───── Information ─────
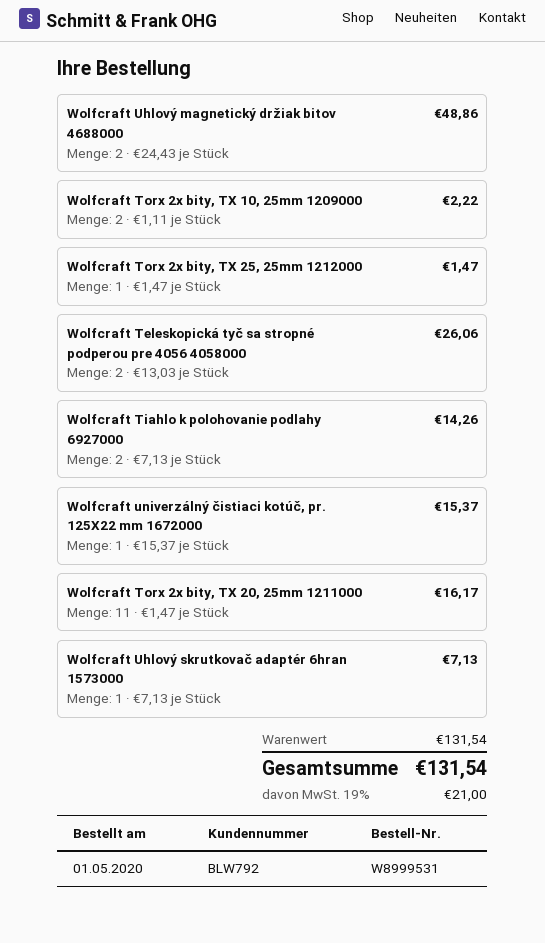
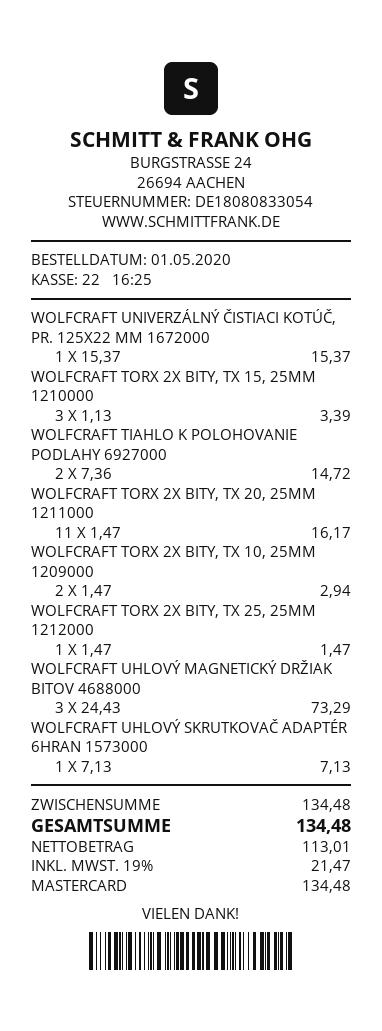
Wolfcraft Uhlový magnetický držiak bitov 4688000: 2 x 24.43 = 48.86 -> 3 x 24.43 = 73.29
Wolfcraft Torx 2x bity, TX 10, 25mm 1209000: 2 x 1.11 = 2.22 -> 2 x 1.47 = 2.94
Wolfcraft Teleskopická tyč sa stropné podperou pre 4056 4058000: 2 x 13.03 = 26.06 -> none
Wolfcraft Tiahlo k polohovanie podlahy 6927000: 2 x 7.13 = 14.26 -> 2 x 7.36 = 14.72
WOLFCRAFT TORX 2X BITY, TX 15, 25MM 1210000: none -> 3 x 1.13 = 3.39
subtotal: 131.54 -> 134.48
tax: 19% = 21.00 -> 19% = 21.47
total: 131.54 -> 134.48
─────
__Your instructions__.
Would you write out the material above in full, exactly as given, except for its pictures?

__Task answer__.
Wolfcraft Uhlový magnetický držiak bitov 4688000: 2 x 24.43 = 48.86 -> 3 x 24.43 = 73.29
Wolfcraft Torx 2x bity, TX 10, 25mm 1209000: 2 x 1.11 = 2.22 -> 2 x 1.47 = 2.94
Wolfcraft Teleskopická tyč sa stropné podperou pre 4056 4058000: 2 x 13.03 = 26.06 -> none
Wolfcraft Tiahlo k polohovanie podlahy 6927000: 2 x 7.13 = 14.26 -> 2 x 7.36 = 14.72
WOLFCRAFT TORX 2X BITY, TX 15, 25MM 1210000: none -> 3 x 1.13 = 3.39
subtotal: 131.54 -> 134.48
tax: 19% = 21.00 -> 19% = 21.47
total: 131.54 -> 134.48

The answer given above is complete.